Below are entries; copy exactly the lines from the one with "bank account: 32035094 -> 32033094" through the one with "total: 1361.65 -> 920.34", both included, and leave out the rest.

= The records =
======

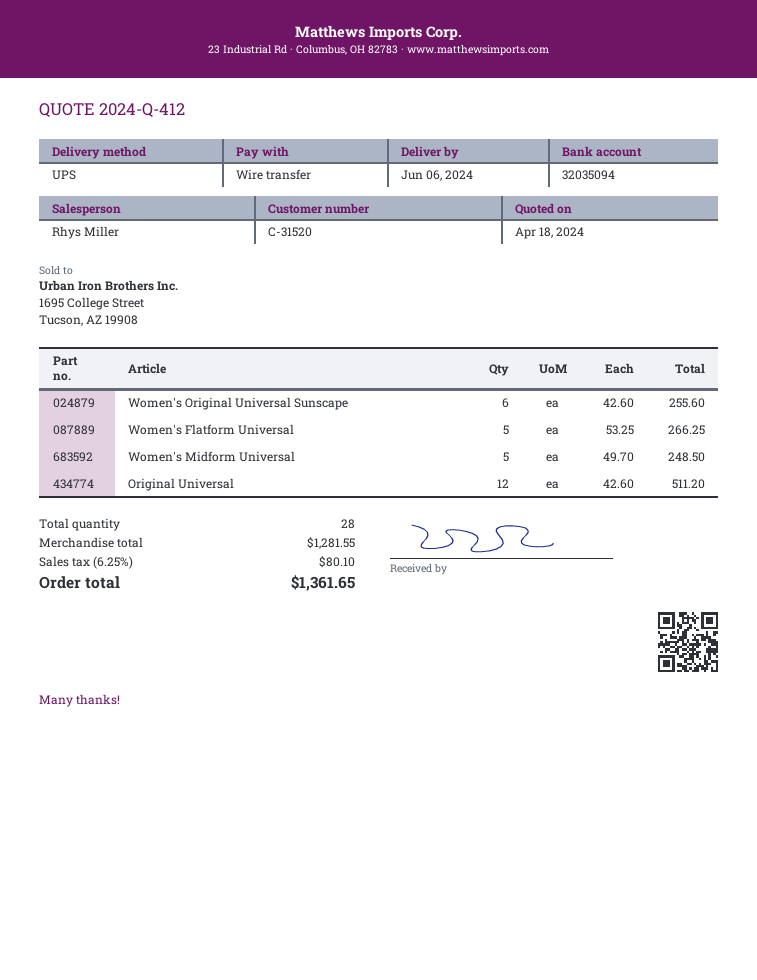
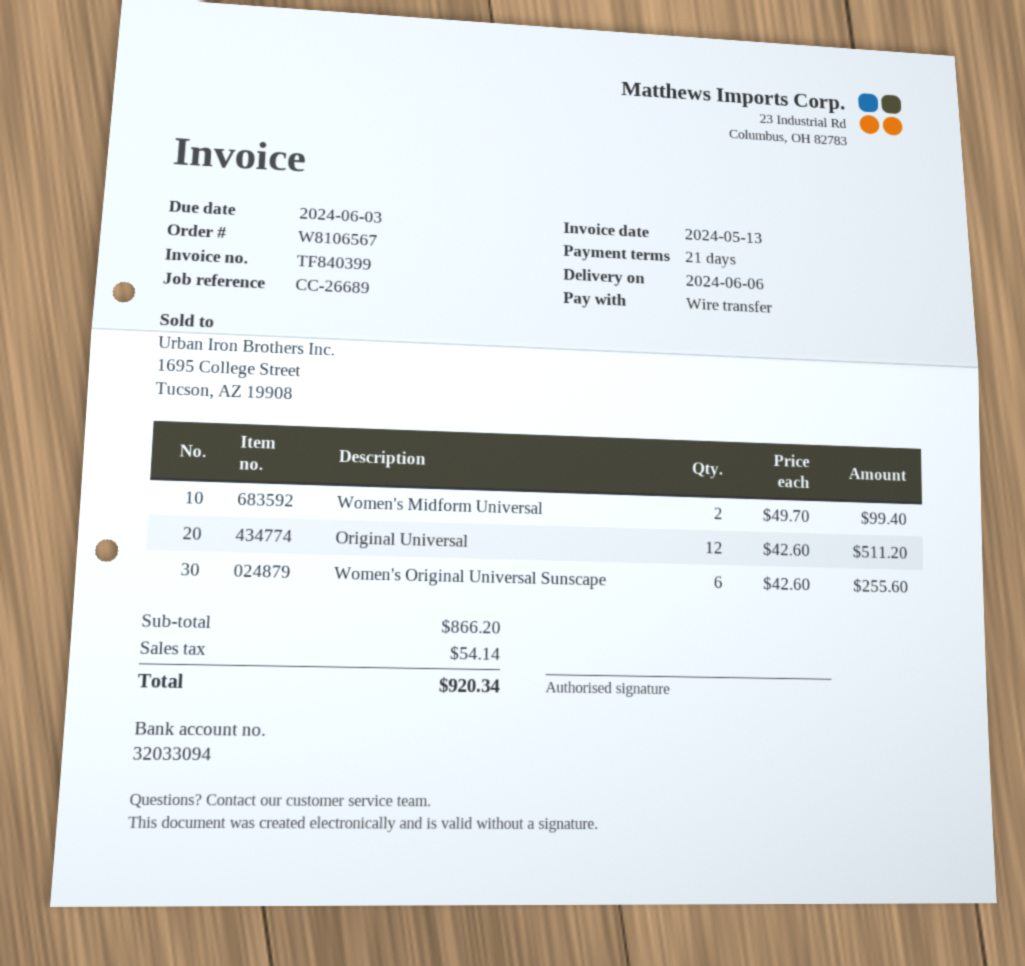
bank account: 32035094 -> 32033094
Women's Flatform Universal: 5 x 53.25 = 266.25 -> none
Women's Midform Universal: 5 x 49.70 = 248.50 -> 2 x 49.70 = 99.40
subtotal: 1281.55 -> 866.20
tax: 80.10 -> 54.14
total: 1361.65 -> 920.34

======

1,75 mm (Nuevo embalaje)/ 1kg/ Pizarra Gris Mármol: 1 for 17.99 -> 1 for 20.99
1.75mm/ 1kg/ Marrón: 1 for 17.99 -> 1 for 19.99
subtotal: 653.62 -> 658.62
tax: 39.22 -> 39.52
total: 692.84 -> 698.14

======

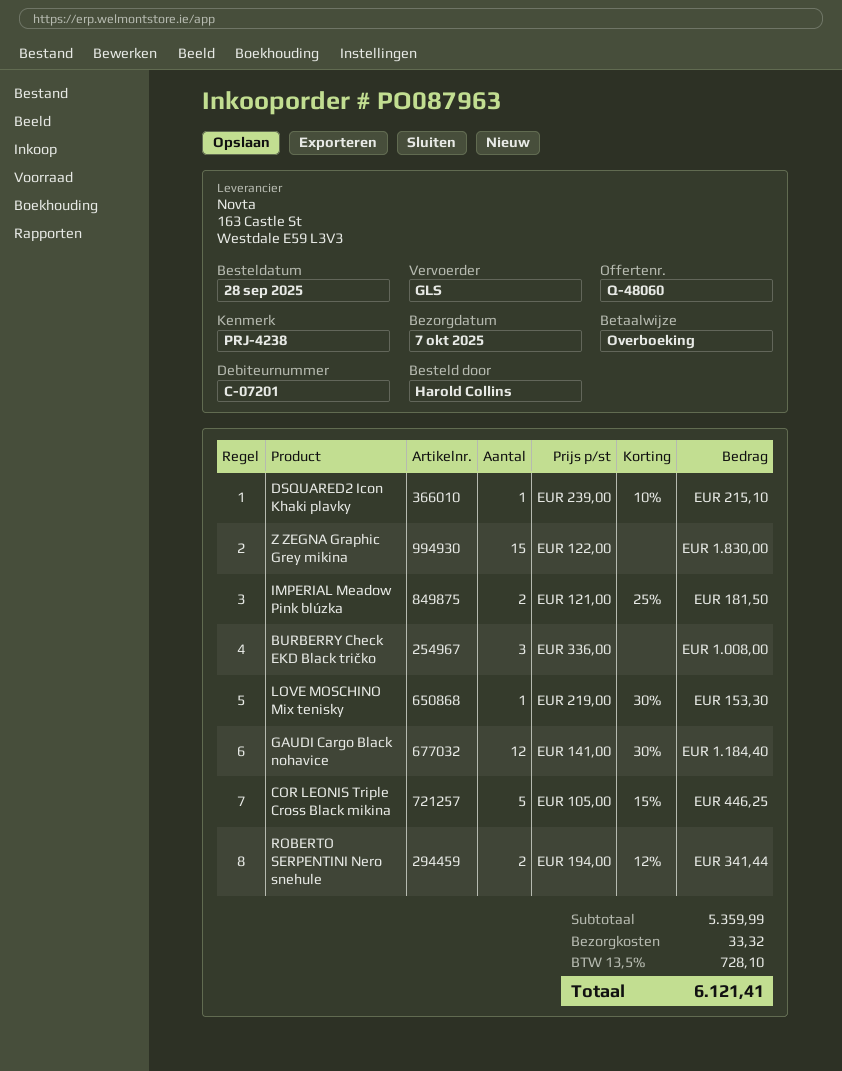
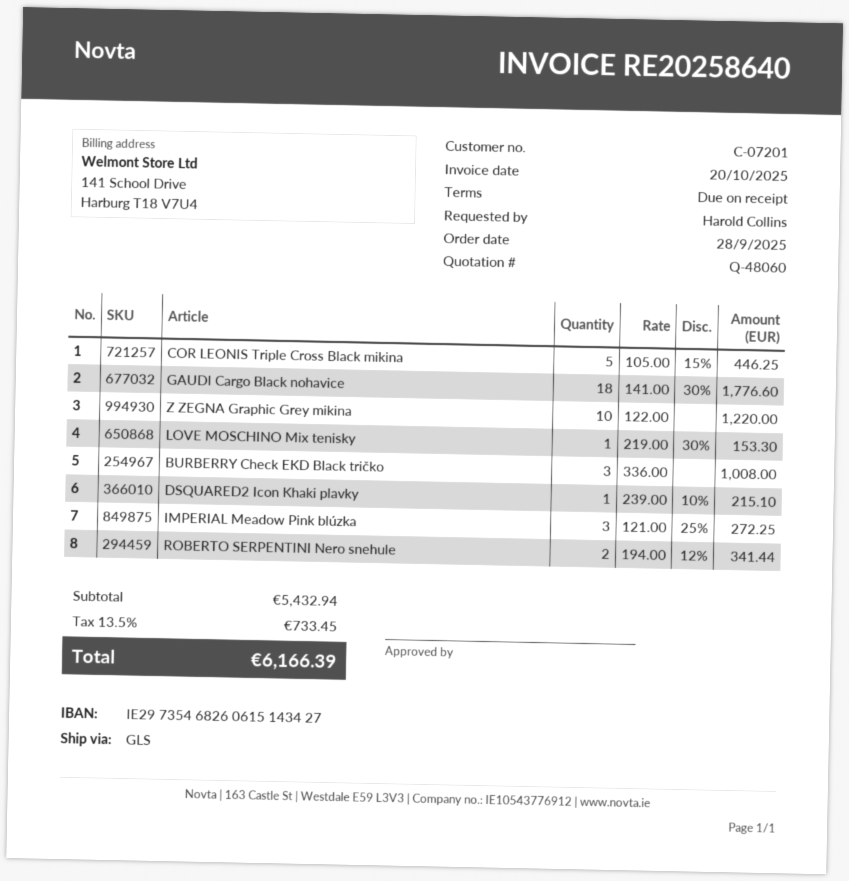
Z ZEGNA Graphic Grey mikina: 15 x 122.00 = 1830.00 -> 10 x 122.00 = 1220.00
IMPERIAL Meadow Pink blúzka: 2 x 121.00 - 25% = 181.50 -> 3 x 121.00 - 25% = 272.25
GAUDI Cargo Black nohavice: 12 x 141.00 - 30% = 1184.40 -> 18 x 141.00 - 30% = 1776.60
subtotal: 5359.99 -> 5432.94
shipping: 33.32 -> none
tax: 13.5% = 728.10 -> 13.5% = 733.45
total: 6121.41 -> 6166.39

======

= Task output =
bank account: 32035094 -> 32033094
Women's Flatform Universal: 5 x 53.25 = 266.25 -> none
Women's Midform Universal: 5 x 49.70 = 248.50 -> 2 x 49.70 = 99.40
subtotal: 1281.55 -> 866.20
tax: 80.10 -> 54.14
total: 1361.65 -> 920.34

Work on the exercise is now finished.